Studies comparing different Vitis species have revealed significant variation in traits such as antioxidant activity and disease resistance . For example, extracts from seeds of V. riparia showed higher antioxidant activity than those from V. amurensis, correlating with differences in phenolic composition . Similar comparative approaches could reveal whether sequence variations in VIT_07s0104g01350 contribute to such phenotypic differences.

What analytical techniques are most appropriate for characterizing post-translational modifications of VIT_07s0104g01350?

Post-translational modifications may significantly impact VIT_07s0104g01350 function. Researchers should consider:

• Mass spectrometry approaches:

  • Liquid chromatography-tandem mass spectrometry (LC-MS/MS)

  • Electron transfer dissociation (ETD) for preserving labile modifications

  • Targeted multiple reaction monitoring (MRM) for specific modifications

• Modification-specific techniques:

  • Phospho-specific antibodies

  • Glycoprotein staining methods

  • Ubiquitination detection systems

• Functional correlation methods:

  • Site-directed mutagenesis of modified residues

  • Inhibitors of specific modification enzymes

  • Temporal analysis during development or stress responses

The table below summarizes potential post-translational modifications and appropriate detection methods:

How might high-throughput phenotyping accelerate functional characterization of VIT_07s0104g01350?

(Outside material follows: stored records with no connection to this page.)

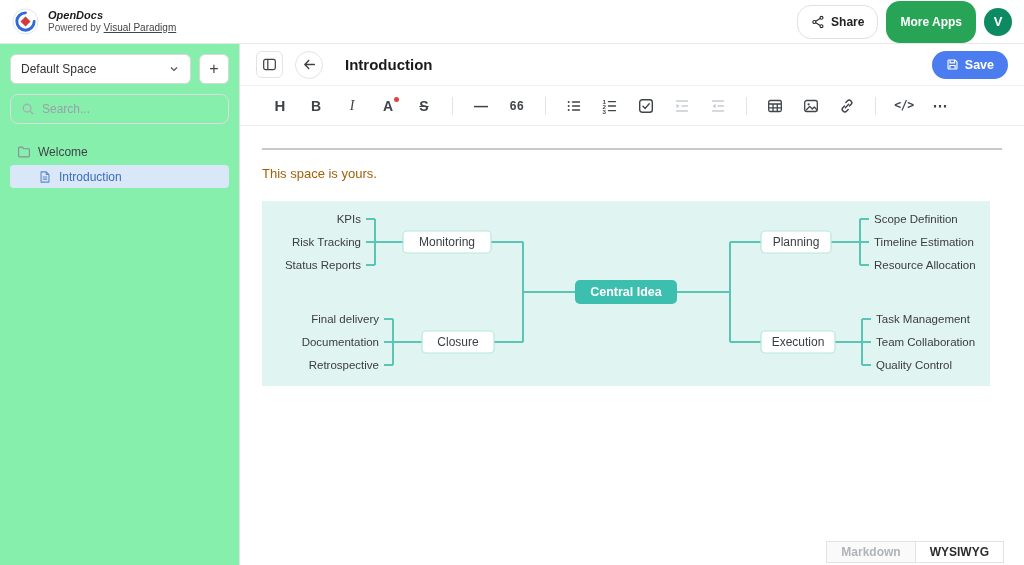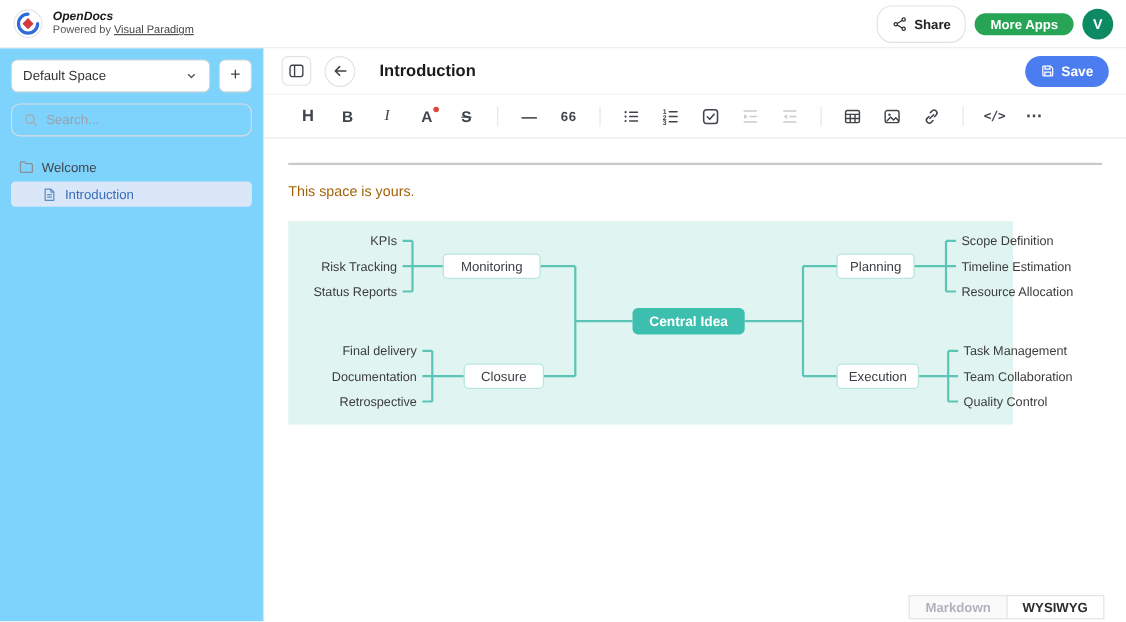--- a/index.html
+++ b/index.html
@@ -20,7 +20,7 @@
   .btn-share { height: 28px; padding: 16px 13px; border: 1px solid #e1e1e1; border-radius: 14px;
                background: #fff; display: flex; align-items: center; gap: 6px;
                font-size: 12px; font-weight: 700; color: #222; font-family: inherit; }
-  .btn-moreapps { height: 20px; padding: 0 14px; border: none; border-radius: 14px;
+  .btn-moreapps { height: 42px; padding: 0 14px; border: none; border-radius: 14px;
                   background: #27a455; color: #fff; font-size: 12px; font-weight: 700; font-family: inherit; }
   .avatar { width: 28px; height: 28px; border-radius: 50%; background: #0e8a63; color: #fff;
             font-size: 13px; font-weight: 700; display: flex; align-items: center; justify-content: center; }

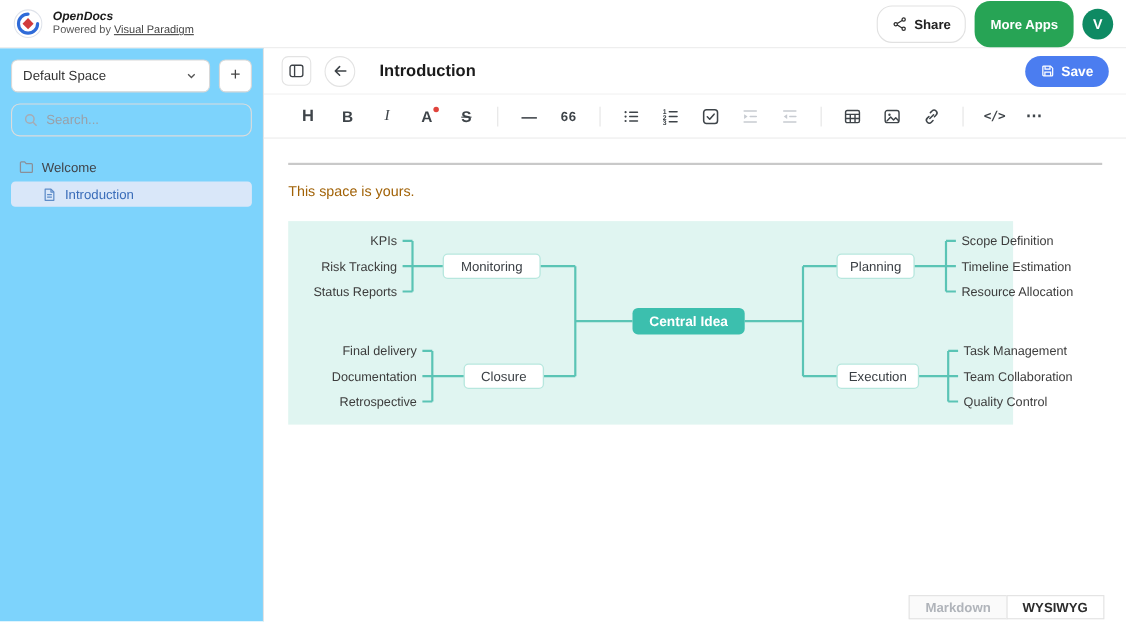--- a/index.html
+++ b/index.html
@@ -29,7 +29,7 @@
   .body { flex: 1; display: flex; min-height: 0; }
 
   
-  .sidebar { flex: 0 0 240px; width: 240px; border-right: 1px solid #e3e3e3; padding: 10px; background: #7dd3fc; }
+  .sidebar { flex: 0 0 240px; width: 240px; border-right: 1px solid #e3e3e3; padding: 10px; background: #86efac; }
   .space-row { display: flex; gap: 8px; margin-bottom: 10px; }
   .space-select { flex: 1; height: 30px; border: 1px solid #d8d8d8; border-radius: 6px; background: #fff;
                   display: flex; align-items: center; justify-content: space-between; padding: 0 10px;

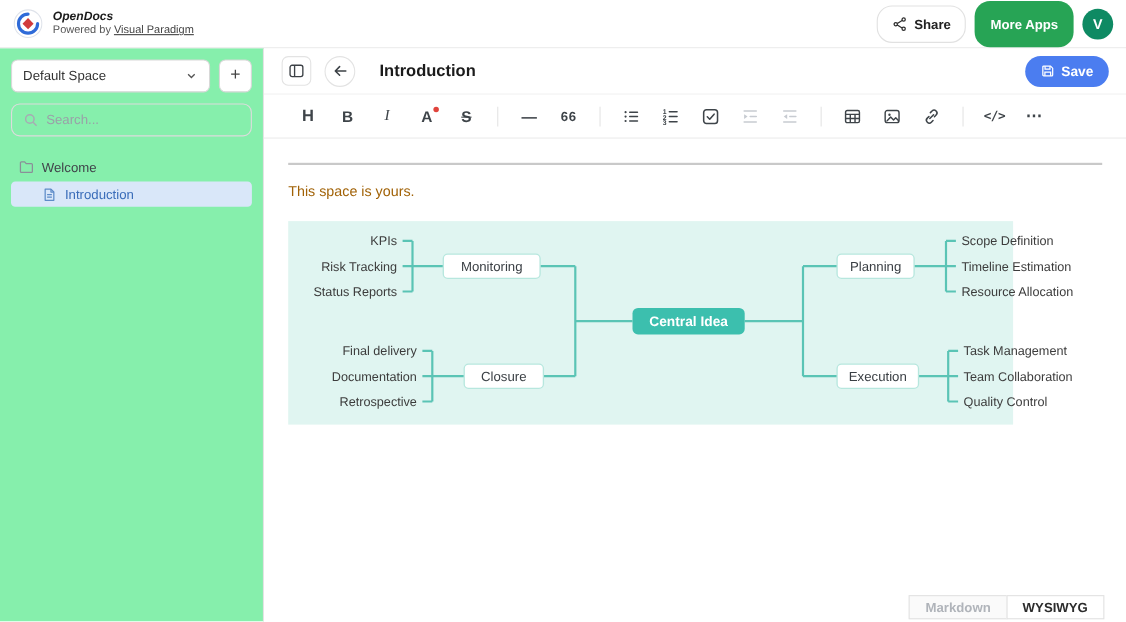--- a/index.html
+++ b/index.html
@@ -87,7 +87,7 @@
                  display: flex; align-items: center; gap: 9px; }
   .heading-rule { border: none; border-top: 2px solid #c9c9c9; margin: 6px 0 16px; }
   .doc-paragraph { font-size: 13px; color: #a16207; margin: 0 0 20px; }
-  .mindmap { width: 659px; height: 185px; margin-top: 14px; }
+  .mindmap { width: 728px; height: 185px; margin-top: 14px; }
 
   .mode-tabs { position: absolute; bottom: 2px; right: 20px; display: flex; }
   .mode-tab { height: 22px; padding: 0 14px; display: flex; align-items: center; font-size: 12px;

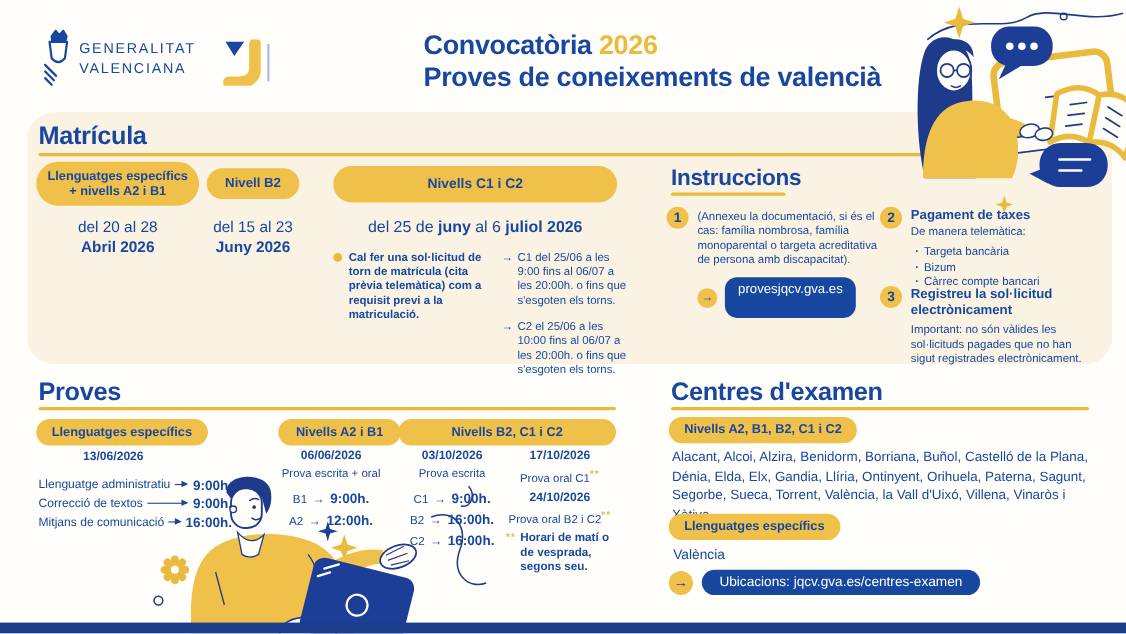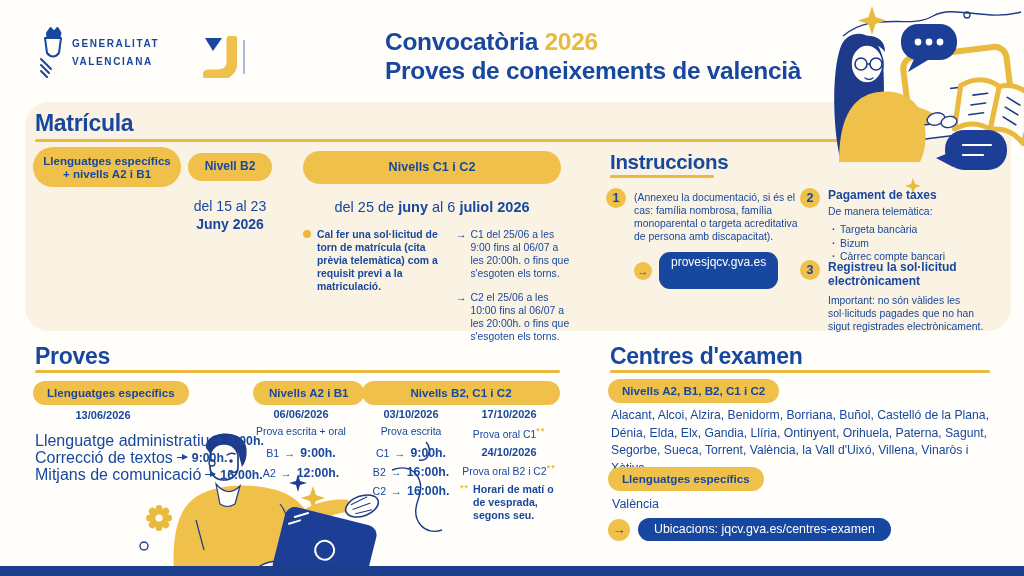--- a/index.html
+++ b/index.html
@@ -48,7 +48,7 @@
   .bullets div::before{content:"·";position:absolute;left:4px;font-weight:bold;}
   .cities{font-size:12.2px;line-height:17.5px;color:var(--blue);}
   .lockup-small{font-size:7.6px;font-weight:800;color:var(--blue);line-height:8.8px;letter-spacing:.2px;}
-  .gva-name{font-size:10px;font-weight:700;color:var(--blue);letter-spacing:1.6px;line-height:18px;}
+  .gva-name{font-size:13px;font-weight:400;color:var(--blue);letter-spacing:1.6px;line-height:18px;}
   .z3{z-index:3;}
 </style>
 </head>

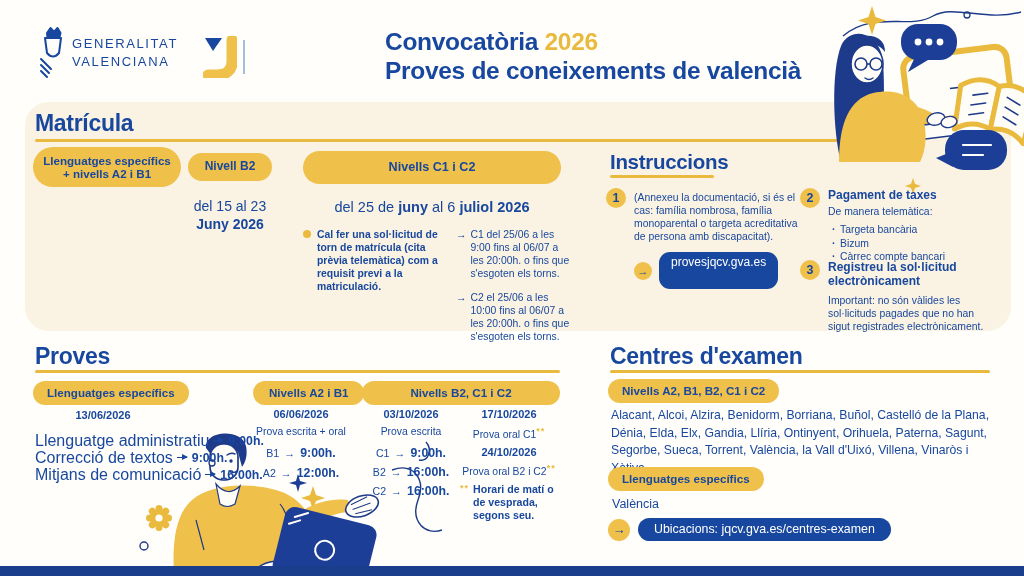--- a/index.html
+++ b/index.html
@@ -91,6 +91,10 @@
     <span>Llenguatges específics</span>
     <span>+ nivells A2 i B1</span>
   </div>
+  <div class="abs z3" style="left:33px;top:197px;width:148px;text-align:center;font-size:14px;color:var(--blue);line-height:18px;">
+    <div>del 20 al 28</div>
+    <div class="b">Abril 2026</div>
+  </div>
 
   <div class="abs pill z3" style="left:188px;top:153px;width:84px;height:28px;font-size:12px;">Nivell B2</div>
   <div class="abs z3" style="left:183px;top:197px;width:94px;text-align:center;font-size:14px;color:var(--blue);line-height:18px;">

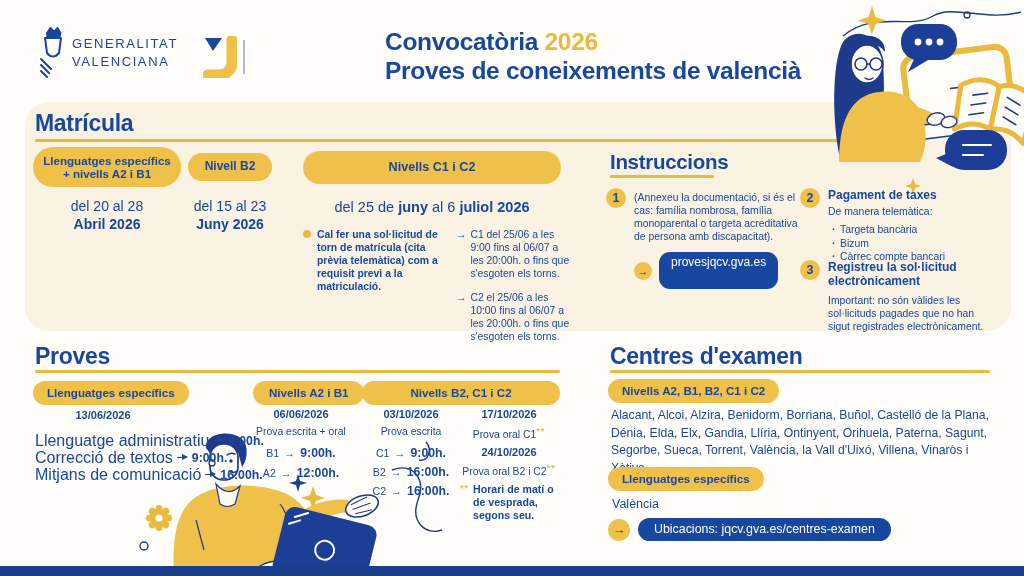--- a/index.html
+++ b/index.html
@@ -35,7 +35,7 @@
   .lvlrow .ar{font-size:11px;font-weight:bold;}
   .lvlrow .tm{font-size:12.3px;font-weight:800;}
   .prow{display:flex;align-items:center;color:var(--blue);height:17px;}
-  .prow .lbl{font-size:16px;white-space:nowrap;}
+  .prow .lbl{font-size:11px;white-space:nowrap;}
   .prow .tm{font-size:12.3px;font-weight:800;white-space:nowrap;}
   .arrline{flex:1;min-width:10px;height:0;border-top:1.6px solid var(--blue);margin:0 5px 0 4px;position:relative;}
   .arrline::after{content:"";position:absolute;right:-1px;top:-4.4px;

Advanced phenotyping approaches can expedite functional characterization through:

• Automated imaging platforms for monitoring:

  • Growth and development parameters

  • Pathogen response phenotypes

  • Subcellular protein localization

• Multi-omics integration:

  • Correlation of transcriptome, proteome, and metabolome data

  • Network analysis to position VIT_07s0104g01350 in biological pathways

  • Identification of epistatic interactions through combinatorial genetics

• Field-based phenotyping:

  • Drone-based monitoring of agricultural traits

  • Wireless sensor networks for continuous physiological data

  • Machine learning for pattern recognition in complex datasets

These approaches would be particularly valuable for comparing transgenic lines with altered VIT_07s0104g01350 expression to wild-type plants under various environmental conditions.

What experimental design would best elucidate the evolutionary trajectory of VIT_07s0104g01350 function?

Understanding how VIT_07s0104g01350 function evolved requires a carefully designed evolutionary approach:

• Taxon sampling strategy:

  • Include representatives from major Vitaceae clades

  • Add outgroup species from related plant families

  • Sample species with varying environmental adaptations

• Functional conservation testing:

  • Complementation assays in model systems

  • Domain swapping between orthologs from diverse species

  • Ancestral sequence reconstruction and functional testing

• Correlation with evolutionary innovations:

  • Analysis of emergence of specialized cell types and tissues

  • Examination of adaptive traits across environmental gradients

  • Investigation of co-evolution with pathogens

Research has shown that a CASP-specific signature in the first extracellular loop (a nine-amino acid motif: ESLPFFTQF) is present in spermatophytes but absent in more ancient plant lineages like Physcomitrella patens and Selaginella moellendorffii . This suggests evolutionary specialization of certain CASP functions, and similar analyses could reveal the evolutionary trajectory of VIT_07s0104g01350.